I'm not Mark, but the answer IME is dogs develop the skill of running hard, long, straight, and precisely not by drilling, but by running blinds. Long blinds, on which they are allowed to carry their initial line a long way, and carry casts a long way.

Amy Dahl


----------



## Steve Babcock (Dec 3, 2005)

One of the best amateur handlers I have ever seen is Jack Volstedt. Jack does a lot of short cold blinds 30-60 yards to work on initial lines, maybe 9 or 10. Then he would do long walk out blinds.


----------



## Jennifer Henion (Jan 1, 2012)

So you promise lines and casting will improve with experience?

My dog is solid on the wagon wheel, and really, she goes pretty straight on cold land blinds. But water is different. Today for instance, her initial lines were about 30 deg. off. I line up her body, but head is tilted. After a little fussing I send her anyway and let her swim for about 30 yards at the wrong angle. Then we have to do some big overs, then one good angle back for the goal.

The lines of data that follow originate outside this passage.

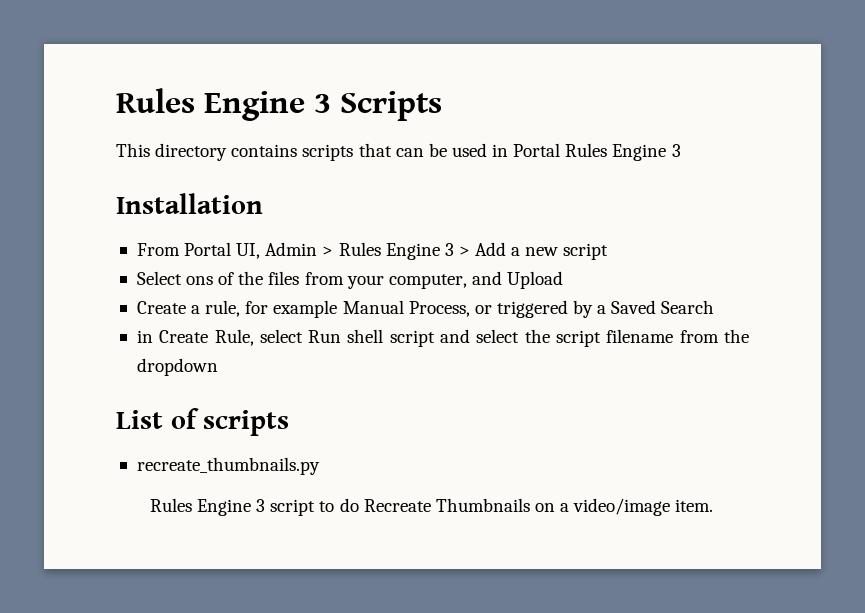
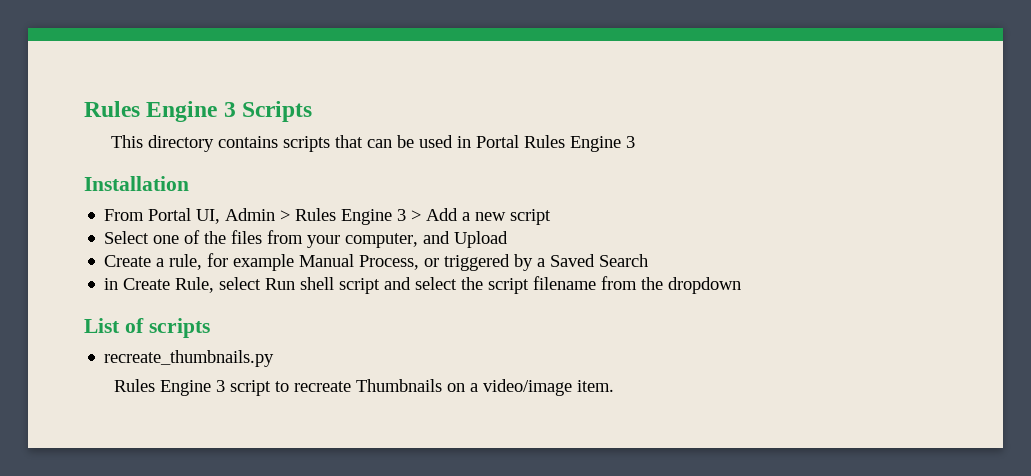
- Select ons of the files from your computer, and Upload
+ Select one of the files from your computer, and Upload
- Rules Engine 3 script to do Recreate Thumbnails on a video/image item.
+ Rules Engine 3 script to recreate Thumbnails on a video/image item.

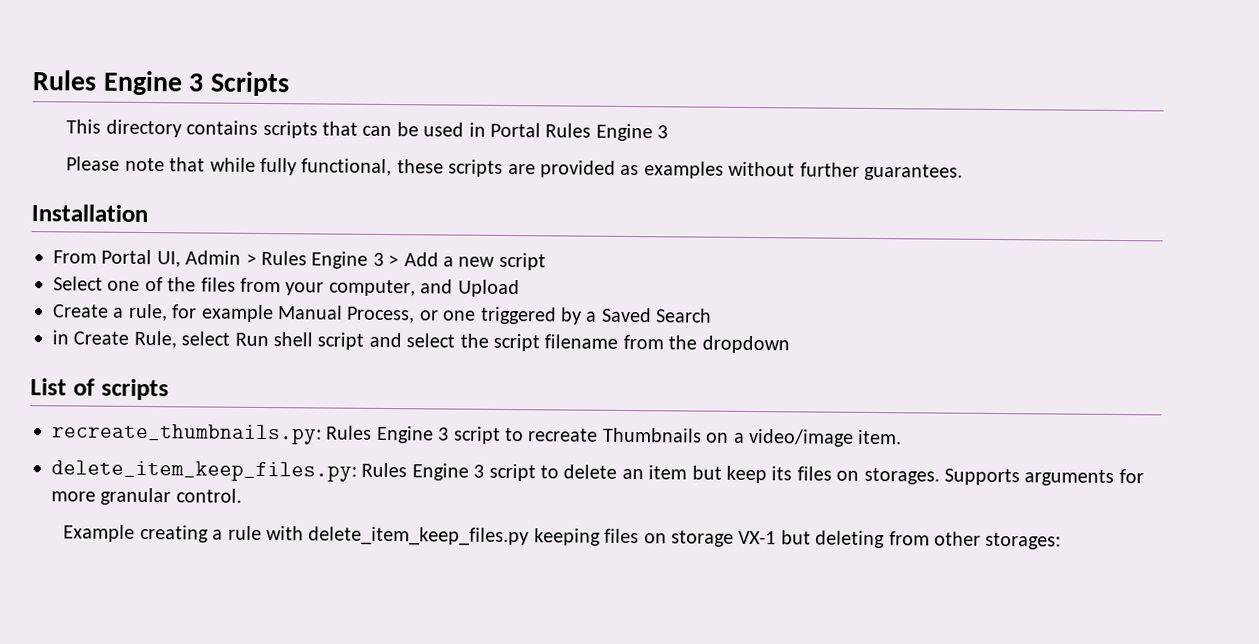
+ Please note that while fully functional, these scripts are provided as examples without further guarantees.
- Create a rule, for example Manual Process, or triggered by a Saved Search
+ Create a rule, for example Manual Process, or one triggered by a Saved Search
- recreate_thumbnails.py
- Rules Engine 3 script to recreate Thumbnails on a video/image item.
+ recreate_thumbnails.py: Rules Engine 3 script to recreate Thumbnails on a video/image item.
+ delete_item_keep_files.py: Rules Engine 3 script to delete an item but keep its files on storages. Supports arguments for more granular control.
+ Example creating a rule with delete_item_keep_files.py keeping files on storage VX-1 but deleting from other storages:

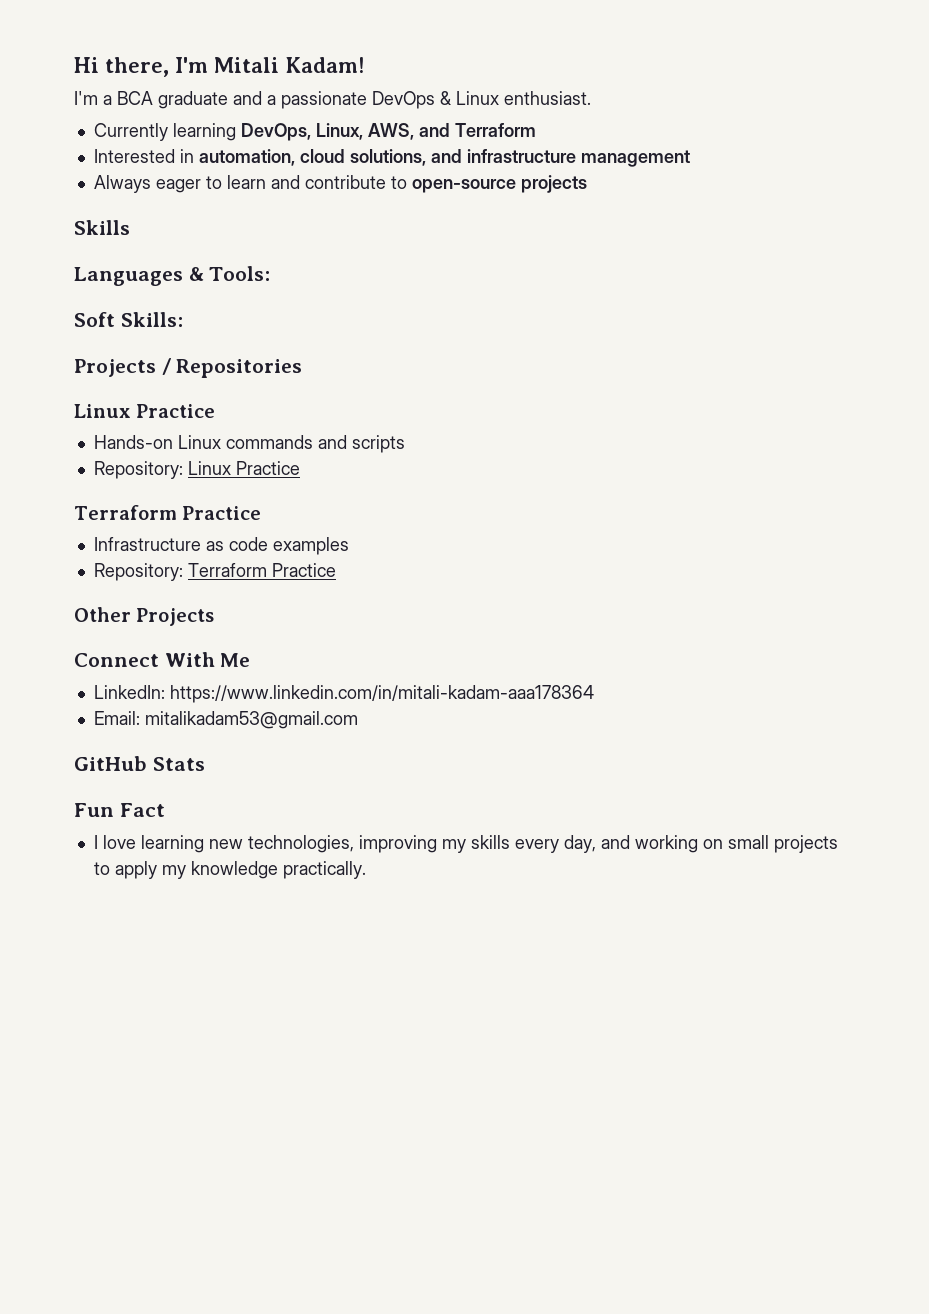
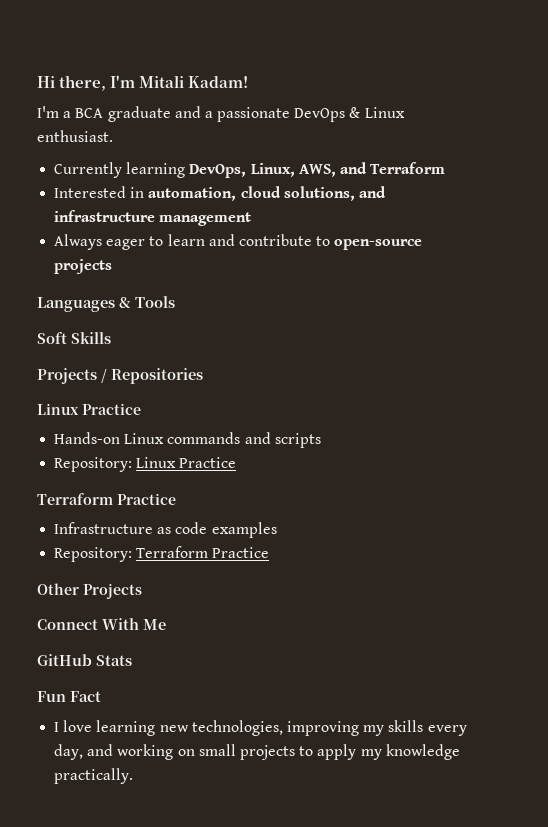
- Skills
- Languages & Tools:
+ Languages & Tools
- Soft Skills:
+ Soft Skills
- LinkedIn: https://www.linkedin.com/in/mitali-kadam-aaa178364
- Email: mitalikadam53@gmail.com

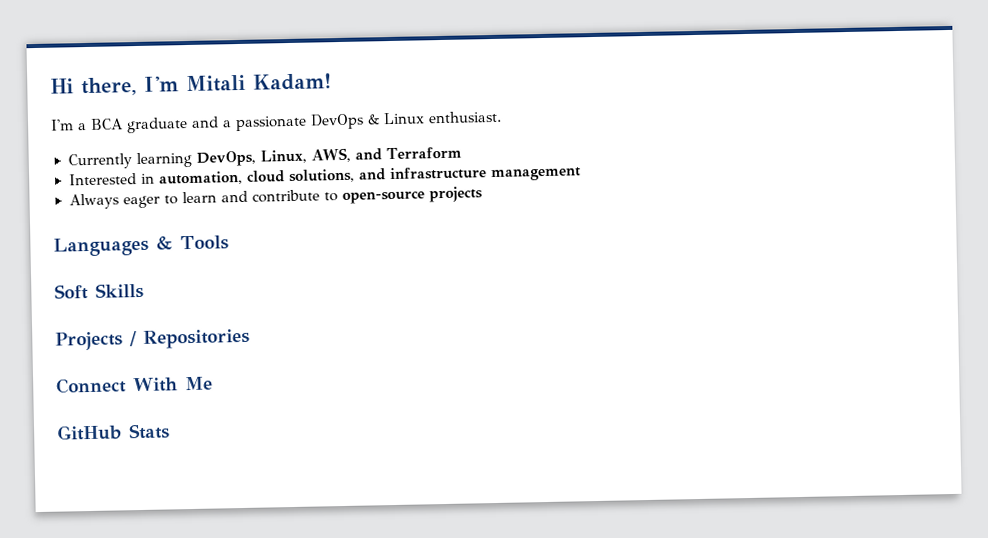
  Projects / Repositories
- Linux Practice
- Hands-on Linux commands and scripts
- Repository: Linux Practice
- Terraform Practice
- Infrastructure as code examples
- Repository: Terraform Practice
- Other Projects
- Fun Fact
- I love learning new technologies, improving my skills every day, and working on small projects to apply my knowledge practically.

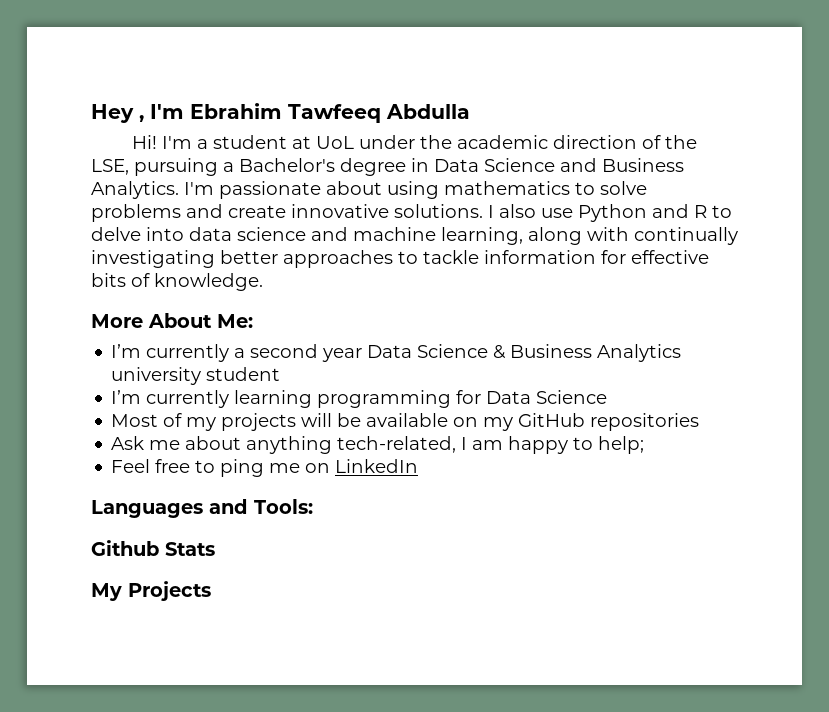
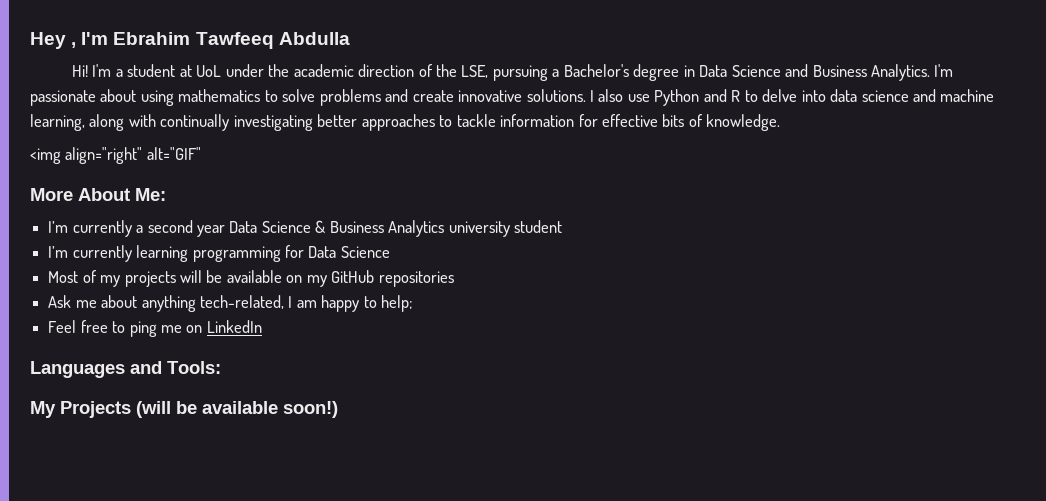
+ <img align="right" alt="GIF"
- Github Stats
- My Projects
+ My Projects (will be available soon!)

Are you guys saying to keep this up and she will eventually straighten out?


----------



## roseberry (Jun 22, 2010)

Jennifer Henion said:


> So you promise lines and casting will improve with experience?
> 
> My dog is solid on the wagon wheel, and really, she goes pretty straight on cold land blinds. But water is different. Today for instance, her initial lines were about 30 deg. off. I line up her body, but head is tilted. After a little fussing I send her anyway and let her swim for about 30 yards at the wrong angle. Then we have to do some big overs, then one good angle back for the goal.
> 
> Are you guys saying to keep this up and she will eventually straighten out?


i see the rex carr quote i often read in someone's signature line as your answer:
and i paraphrase, "train for momentum and precision will arrive. train for precision and momentum will depart."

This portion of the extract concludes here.